**Aim of the task**
Please repeat, exactly and without pictures, the lines of the entries below that run from the one containing "CONTACT PHONE NO" through the one containing "CONTACT COMMENT | Col_Desc_Below: Zip".

**Source records**
Content starts
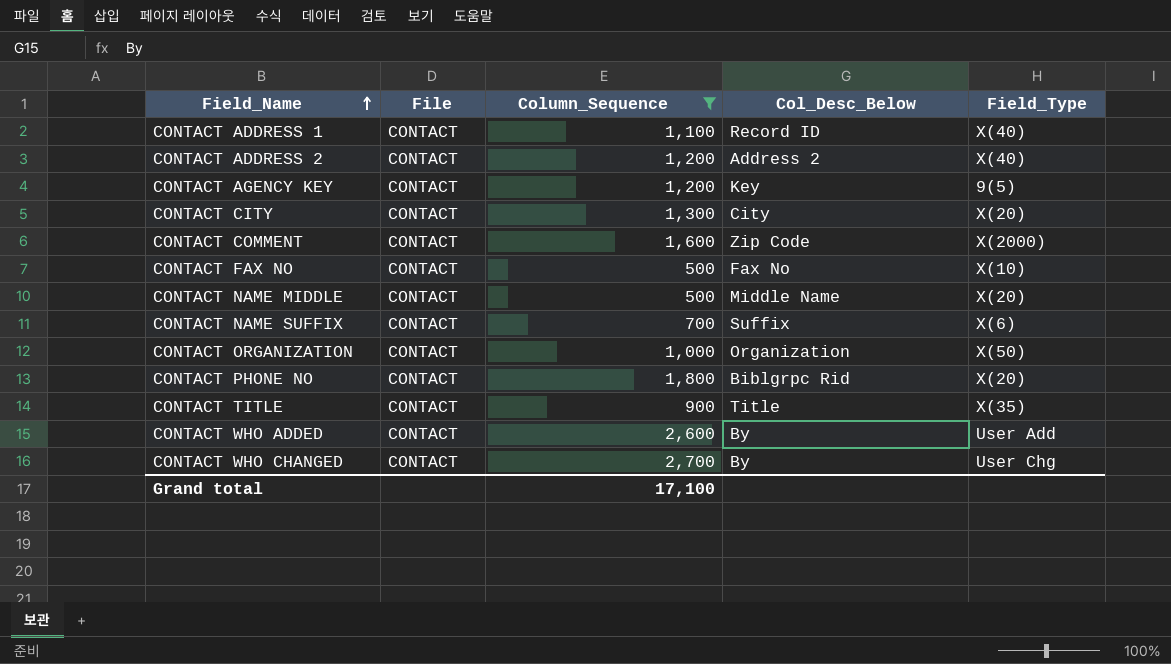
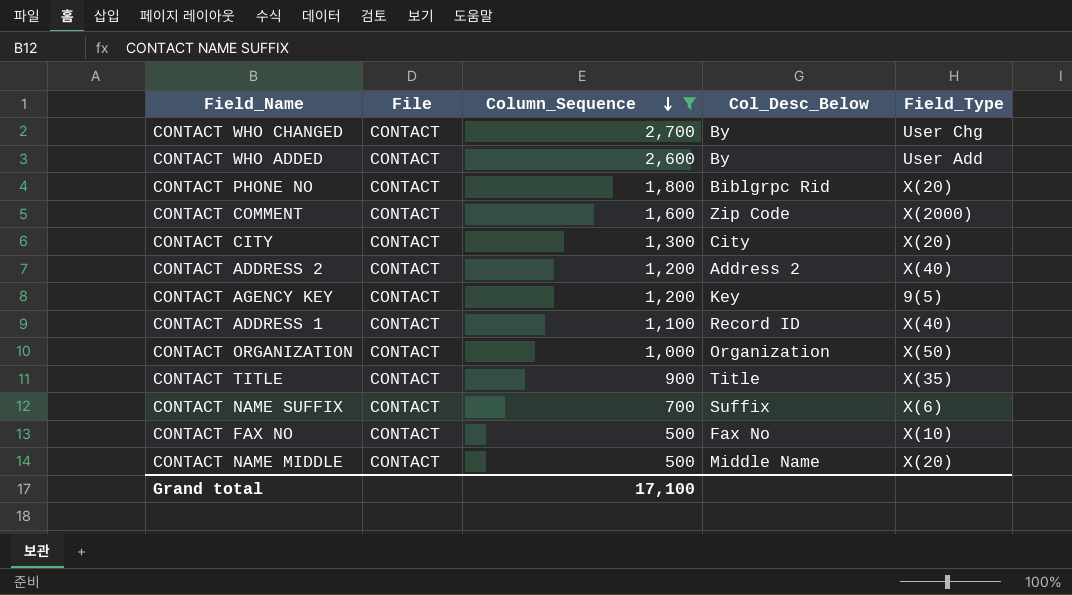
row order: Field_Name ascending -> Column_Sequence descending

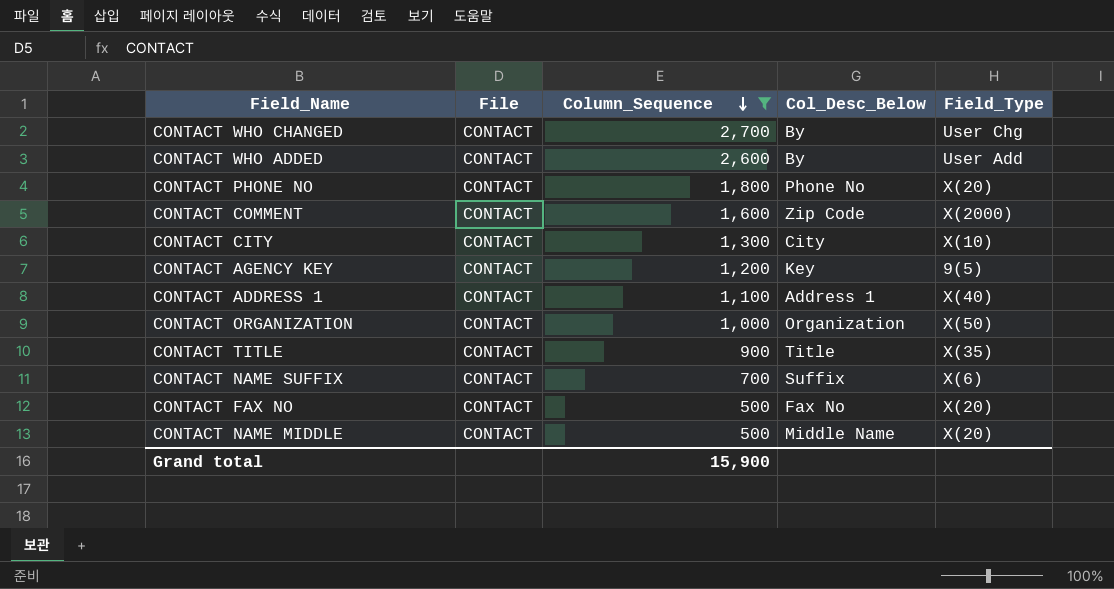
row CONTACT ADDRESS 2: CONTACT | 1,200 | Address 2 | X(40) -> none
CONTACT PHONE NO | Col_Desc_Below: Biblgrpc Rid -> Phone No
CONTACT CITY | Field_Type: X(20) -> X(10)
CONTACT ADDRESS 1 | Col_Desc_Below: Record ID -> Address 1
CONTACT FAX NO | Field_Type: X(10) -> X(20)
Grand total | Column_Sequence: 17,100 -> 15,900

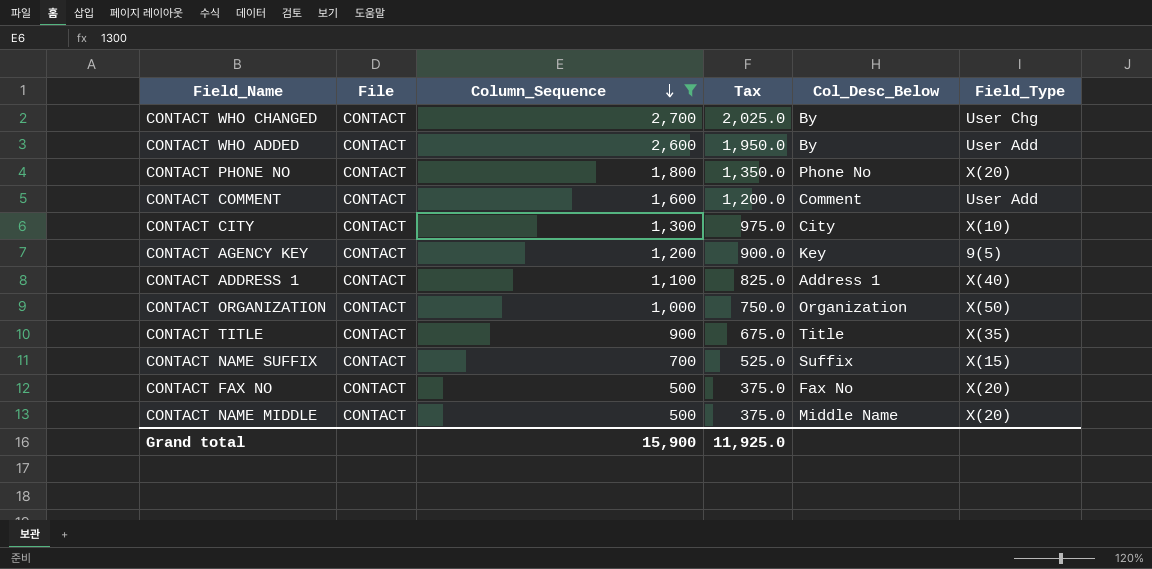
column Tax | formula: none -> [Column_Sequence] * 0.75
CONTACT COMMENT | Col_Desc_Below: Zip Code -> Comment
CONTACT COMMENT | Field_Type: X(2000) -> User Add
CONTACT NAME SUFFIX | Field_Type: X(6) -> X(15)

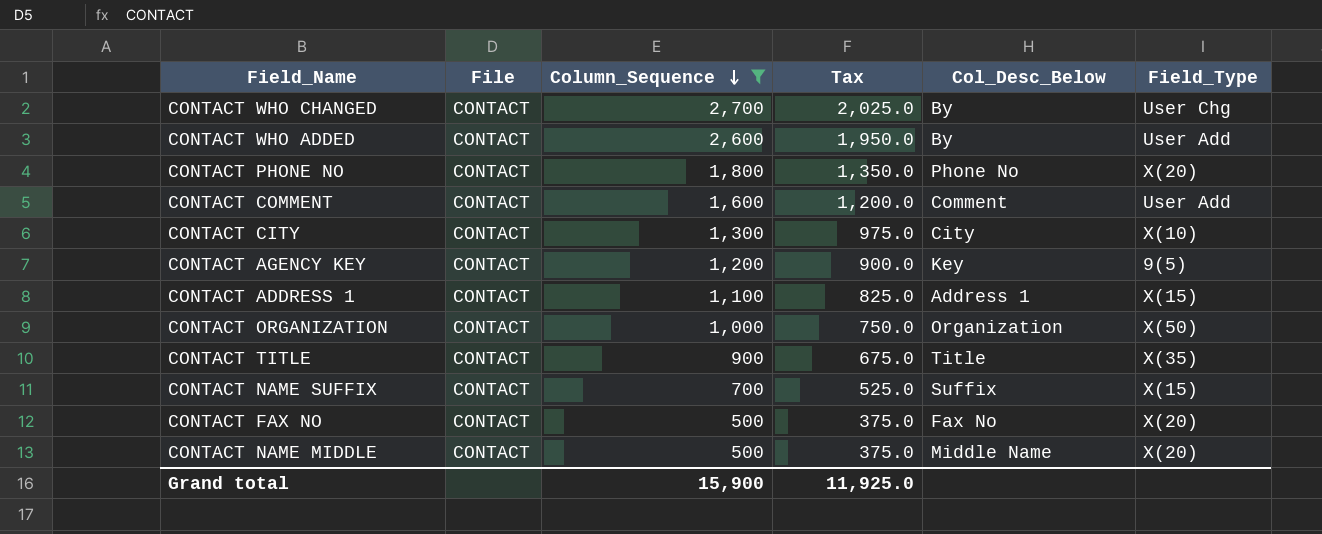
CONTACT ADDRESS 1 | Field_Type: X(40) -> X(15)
Content ends
**Solution to the exercise**
CONTACT PHONE NO | Col_Desc_Below: Biblgrpc Rid -> Phone No
CONTACT CITY | Field_Type: X(20) -> X(10)
CONTACT ADDRESS 1 | Col_Desc_Below: Record ID -> Address 1
CONTACT FAX NO | Field_Type: X(10) -> X(20)
Grand total | Column_Sequence: 17,100 -> 15,900

column Tax | formula: none -> [Column_Sequence] * 0.75
CONTACT COMMENT | Col_Desc_Below: Zip Code -> Comment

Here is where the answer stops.